Re:Hmmm... (Score:3, Interesting)
I kid - sort of.
The thing about Dune and the rest of the series is that it gives you an absolutely huge, intricate universe on a silver platter. It's not just huge in a spatial sense - it's huge in a temporal sense. There are actions that happened thousands of years in the past in the series that are still relevant in the "present" and affect the timeline thousands of years into the future. The spatial universe occupies the better part of the galaxy, yet everything revolves around a single planet. Consequently, there are more than enough wrinkles in the universe to get lost in, which a lot of people find incredible and fascinating. Of course, character development takes a bit of a back seat as a result, and is frequently only expressable through the universe's backstory (go ahead, explain Lady Jessica without describing the Bene Gesserit), but there's more than enough there there to keep you distracted from the worst of that.

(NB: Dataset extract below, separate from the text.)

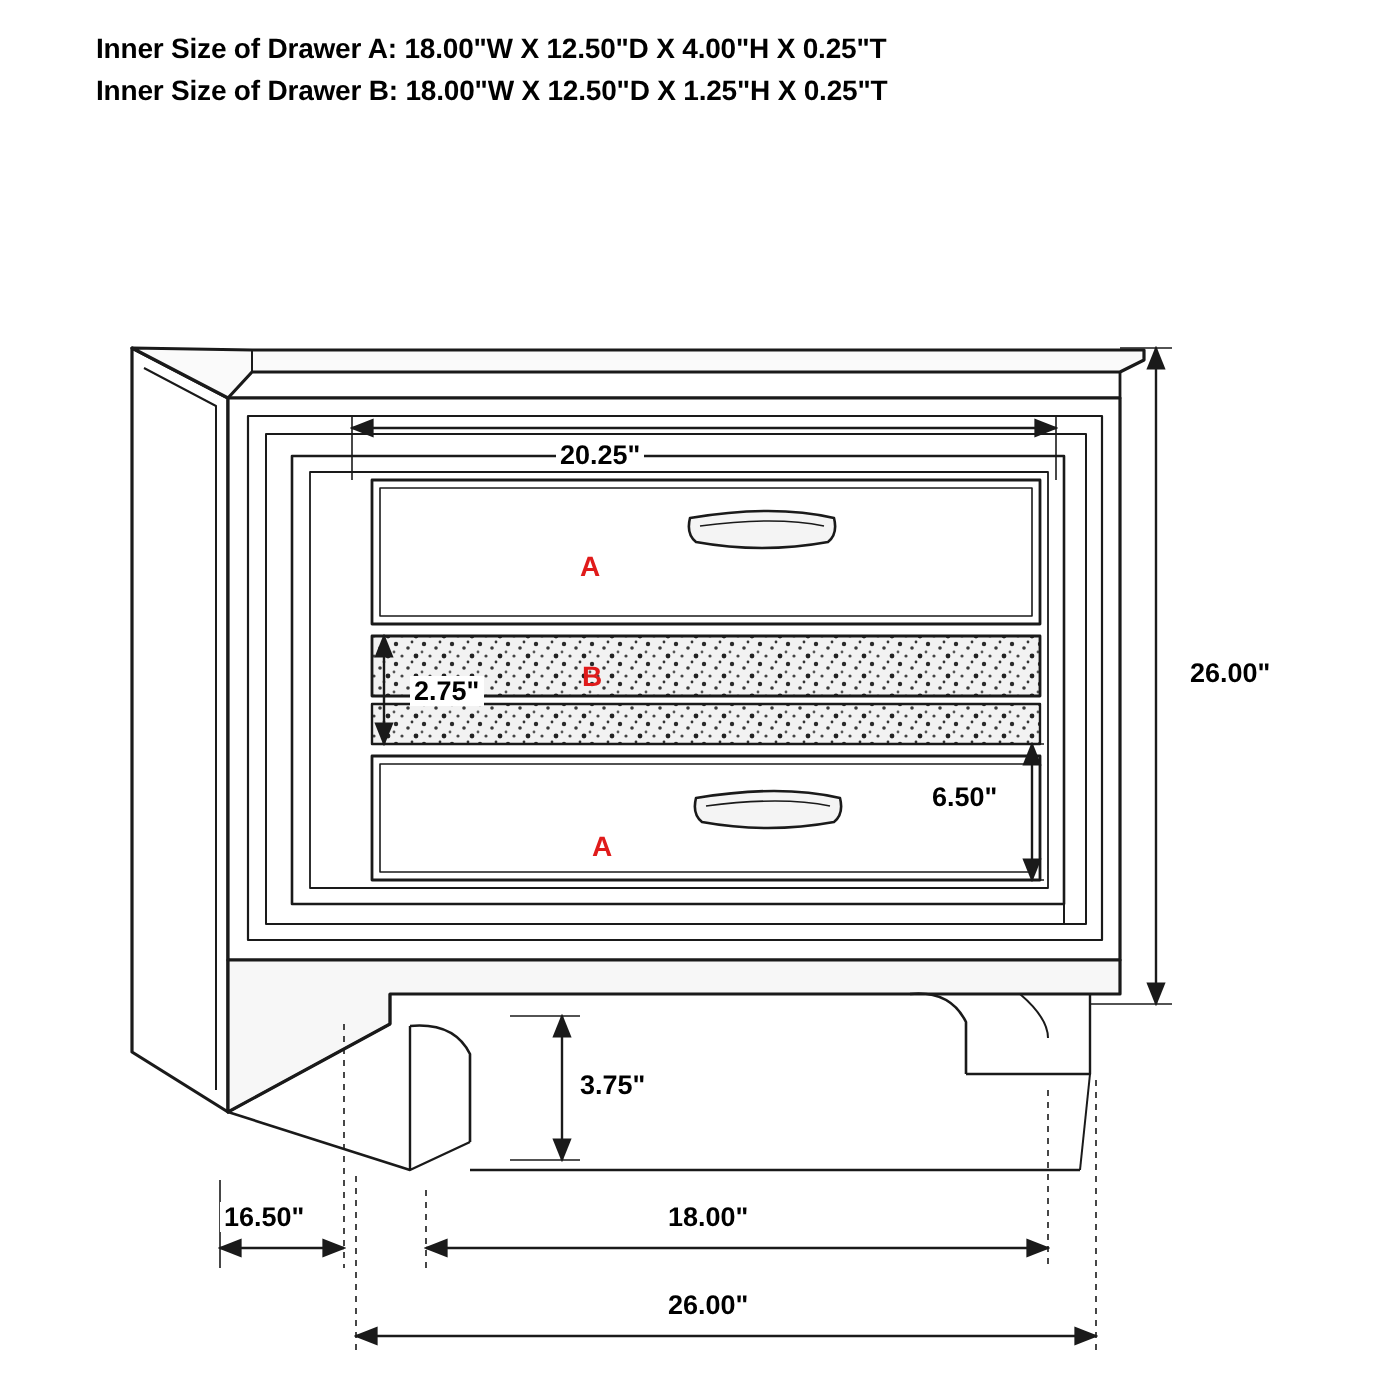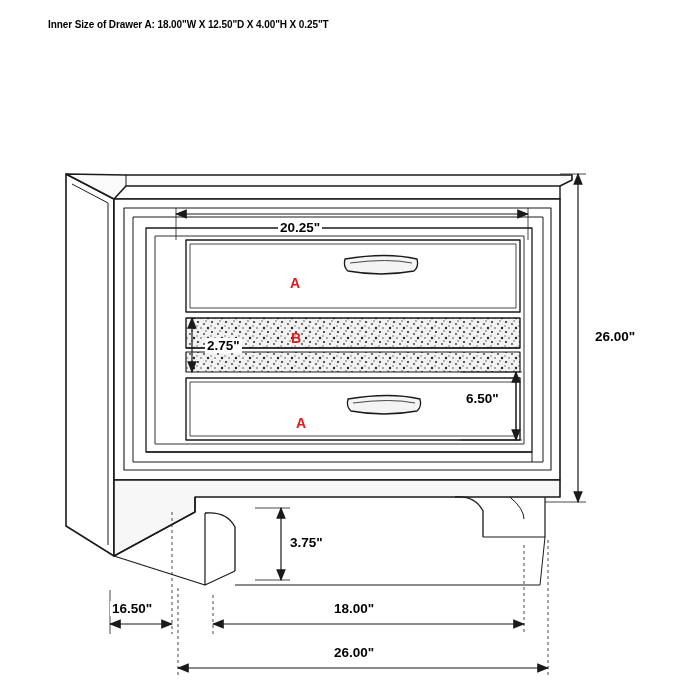"Inner Size of Drawer A:" .spec-line { font-size: 10px -> 14px }
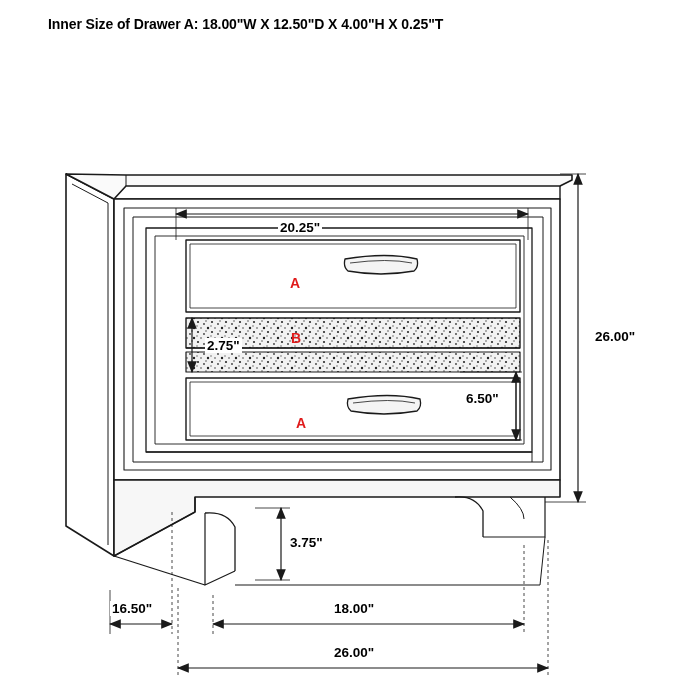"Inner Size of Drawer B:" div.spec-line { html: none -> <div>Inner Size of Drawer B: 18.00"W X 12.50"D X 1.25"H X 0.25"T</div> }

With all that said, though, I have to admit - I made it through God Emperor of Dune, then forced my way through Heretics of Dune. By that point, I was done. It just didn't feel like Dune anymore. I mean, yeah, I understood that Heretics took place thousands of years in the future and was meant to explain off what Leto's Golden Path meant to humanity, why it was really necessary, and some of the consequences (both positive and negative) after his plan came to fruition ("Woo! Humanity isn't reliant on spice anymore! It's expanding and growing and not anywhere near as stagnant! There are ladies that control people with sex now! There are no "central plans" anymore that can control all of humanity! Yeehaw!"), but I just didn't care. I think that was the point for me when the universe just got a little too big.
Re:ain't broke, don't fix it (Score:3, Interesting)
Ridley Scott hated the theatrical release of Blade Runner, but I loved it. What the filmmaker thinks of his films has little to do with how much I like them. I thought the Dune movie was pretty awesome when I saw it first, but it didn't age well. But, like other readers, that's the Dune universe I knew. I didn't mind the Weirding modules. They reminded me in some ways of Spider-Man's web shooters. Not needed, but a cool part of the mythos that says something interesting about their inventors.
Still haven't read the book though, but I didn't have to read Phillip K Dick to appreciate Blade Runer either.
Re:Hmmm... (Score:2, Interesting)
Re:Hmmm... (Score:2, Interesting)
For me, I really liked the epic feel to it. Yes, it's a word that gets overused. And yet Dune is set in a distant future, and somehow manages to make you _believe_ that's so - that there are organizations that have been scheming for millenia to set all the pieces in place for something, and that there could have been a rise and fall of the technology.
Actually, the thing I really like is it's complete lack of computers - not a single one - the book was written at about a point where computers were starting to become something that was 'known', and yet Herbert came up with the notion that a 'machine mind' was an abomination, and there was the 'butlerian jihad' which threw it all out.
But you've also got a lot of religion in there - The Fremen, for example are Zen Sunni - in which there's been an extrapolation of Sunni Muslim, and Zen Buddhism, and that's gone to underpin their culture and their outlook.
All through the book, the you see the reflection of the sheer depth of the setting that Herbert created, and something that's consistent and actually makes you feel that that's how a distant future of humanity _could_ look.
And the idea of a Mentat is still one I really like.
I'd say a lot of the current Sci Fi and Fantasy genres owe rather a lot to Dune.